Printmaker, sculptor and designer, Hermes has been credited as linking the British wood-engraving movement to modernism.

In addition to being a skilful practitioner of graphic art, Gertrude Hermes (1901-83) wished to be remembered for her sculpture and her best work is found amongst her carvings and bronzes.

The twin themes of fecundity and duality characterise her art, shown in ‘Chrysalis I' [hornbeam skittle, 1938]. Hermes was a strong woman. Without independent means she courageously maintained her artistic practice while raising 3 children alone after the breakdown of her marriage.

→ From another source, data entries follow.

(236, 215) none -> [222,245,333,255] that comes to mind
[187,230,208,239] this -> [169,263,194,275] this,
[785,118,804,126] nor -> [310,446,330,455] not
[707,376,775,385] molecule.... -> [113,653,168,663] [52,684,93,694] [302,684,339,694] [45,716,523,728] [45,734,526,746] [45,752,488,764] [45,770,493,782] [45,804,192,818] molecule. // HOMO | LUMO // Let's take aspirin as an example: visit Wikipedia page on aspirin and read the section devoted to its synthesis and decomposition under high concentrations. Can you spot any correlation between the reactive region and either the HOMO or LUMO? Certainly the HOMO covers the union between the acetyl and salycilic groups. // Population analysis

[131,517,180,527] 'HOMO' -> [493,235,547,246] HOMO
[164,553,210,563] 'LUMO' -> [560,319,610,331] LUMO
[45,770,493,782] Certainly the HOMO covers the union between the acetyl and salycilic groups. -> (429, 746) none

The main part of the archive consists of over 200 photographs of Hermes and her work, 1920-1990. These record her sculptures and architectural work, such as the fountain at the Shakespeare Memorial Theatre, Stratford-Upon-Avon, 1931.

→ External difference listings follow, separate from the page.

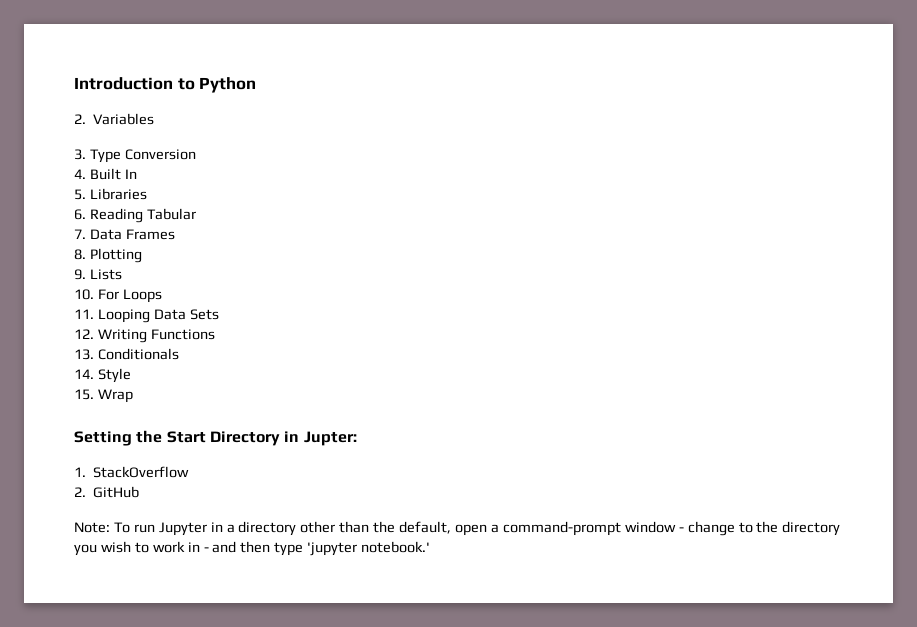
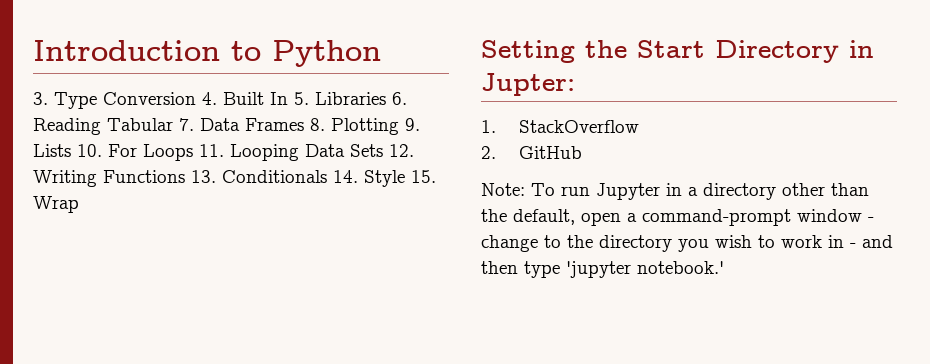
[74,113,155,125] // 2. Variables -> (381, 53) none
(196, 154) // -> (196, 98) none
(137, 174) // -> (288, 98) none
(147, 194) // -> (386, 98) none
(196, 214) // -> (173, 124) none
(175, 234) // -> (304, 124) none
(142, 255) // -> (399, 126) none
(122, 274) // -> (71, 150) none
(162, 296) // -> (193, 152) none
(219, 314) // -> (383, 150) none
(215, 334) // -> (185, 176) none
(179, 354) // -> (327, 176) none
(131, 375) // -> (405, 178) none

There are also photographs of Hermes at exhibitions, in her studio and with friends and a drawing by Hugh Cromyn of Hermes working on her sculpture 'Two in One', c.1937, which is in Leeds Museums & Galleries' sculpture collection (Acc. No. 2000.0016).

Further material includes sixteen press cuttings, 1928-1999; over thirty exhibition catalogues and private view cards, 1932-1980; other printed material relating to Hermes, 1932-1997.

One of the most interesting discussions documented in the collection is a series of letters between Hermes and the Royal Academy in 1966, about why women Academicians were not allowed to dine with the men.

The archive includes notes on the sculptor made by her daughter, Judith Russell. These complement research notes on Hermes bequeathed to the HMI Archive by David Brown (1925-2002), compiled for his catalogue essay to accompany the Royal Academy of Arts exhibition on Gertrude Hermes in 1981.